Matters I have to consider first

Potential added party

[7] Sometimes the Tribunal sends the Appellant’s former employer a letter asking if they want to be added as a party to the appeal. To be an added party, the employer must have a direct interest in the appeal. I have decided not to add the employer as a party to this appeal. This is because there is nothing in the file that indicates this decision would impose any legal obligations on the employer.

Issues

[8] Was the Appellant suspended because of misconduct?

Analysis

[9] The law says that you can’t get EI benefits if you lose your job because of misconduct. This applies when the employer has suspended you.Footnote 2

[10] To answer the question of whether the Appellant was suspended because of misconduct, I have to decide two things. First, I have to determine why the Appellant was suspended. Then I have to determine whether the law considers that reason to be misconduct.

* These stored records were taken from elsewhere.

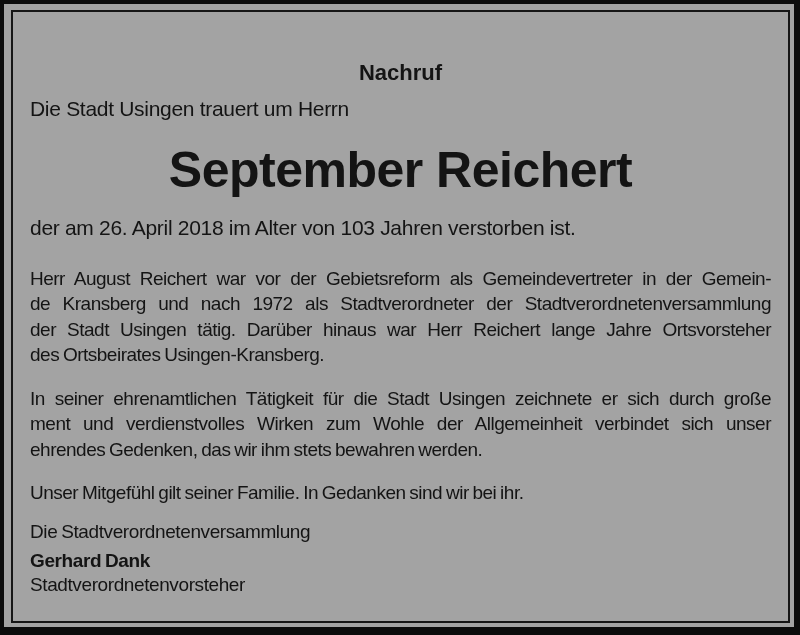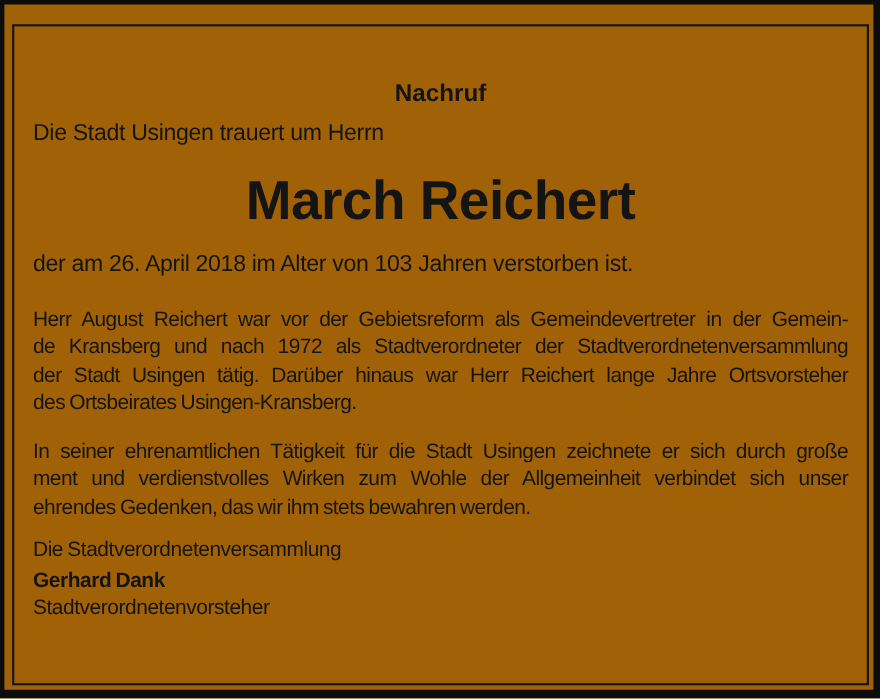--- a/index.html
+++ b/index.html
@@ -20,22 +20,22 @@
     background: #ffffff;
     box-sizing: border-box;
   }
   .frame-outer {
     position: absolute;
     inset: 0;
     box-sizing: border-box;
     border-style: solid;
     border-color: #0c0c0c;
     border-width: 4px 6px 8px 4px;
-    padding: 18px 4px 4px 7px;
-    background: #a16207;
+    padding: 6px 4px 4px 7px;
+    background: #a3a3a3;
   }
   .frame-inner {
     box-sizing: border-box;
     height: 100%;
     border: 2px solid #161616;
     padding: 24px 17px 0 17px;
     overflow: hidden;
   }
   .kicker {
     margin: 24px 0 0 0;
@@ -111,39 +111,40 @@
 <body>
 
 <div class="page">
   <div class="frame-outer">
     <div class="frame-inner">
 
       <div class="kicker">Nachruf</div>
 
       <div class="intro">Die Stadt Usingen trauert um Herrn</div>
 
-      <h1 class="name">March Reichert</h1>
+      <h1 class="name">September Reichert</h1>
 
       <div class="subline">der am 26. April 2018 im Alter von 103 Jahren verstorben ist.</div>
 
       <div class="body-text">
 
         <p class="para first">
           <span class="jline">Herr August Reichert war vor der Gebietsreform als Gemeindevertreter in der Gemein-</span>
           <span class="jline">de Kransberg und nach 1972 als Stadtverordneter der Stadtverordnetenversammlung</span>
           <span class="jline">der Stadt Usingen tätig. Darüber hinaus war Herr Reichert lange Jahre Ortsvorsteher</span>
           <span class="jline last">des Ortsbeirates Usingen-Kransberg.</span>
         </p>
 
         <p class="para">
           <span class="jline">In seiner ehrenamtlichen Tätigkeit für die Stadt Usingen zeichnete er sich durch große</span>
           <span class="jline">ment und verdienstvolles Wirken zum Wohle der Allgemeinheit verbindet sich unser</span>
           <span class="jline last">ehrendes Gedenken, das wir ihm stets bewahren werden.</span>
         </p>
 
+        <p class="para condolence">Unser Mitgefühl gilt seiner Familie. In Gedanken sind wir bei ihr.</p>
 
         <div class="signatures">
           <div class="sig-col">
             <div class="sig-org">Die Stadtverordnetenversammlung</div>
             <div class="sig-name">Gerhard Dank</div>
             <div class="sig-role">Stadtverordnetenvorsteher</div>
           </div>
         </div>
 
       </div>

Why was the Appellant suspended?

[11] There is no dispute that the Appellant was put on an involuntary leave without pay (suspended), because he refused to be vaccinated against COVID-19 by the deadline(s) set out by the employer’s mandatory COVID-19 vaccination policy.

[12] There is nothing in the file that could make me find otherwise. So, I find the Appellant was suspended from his job because he refused to be vaccinated, as required by the employer’s mandatory COVID-19 vaccination policy.

Is the reason for the Appellant’s suspension misconduct under the law?

[13] Yes. I find the Commission has proven there was misconduct. Here is what I considered.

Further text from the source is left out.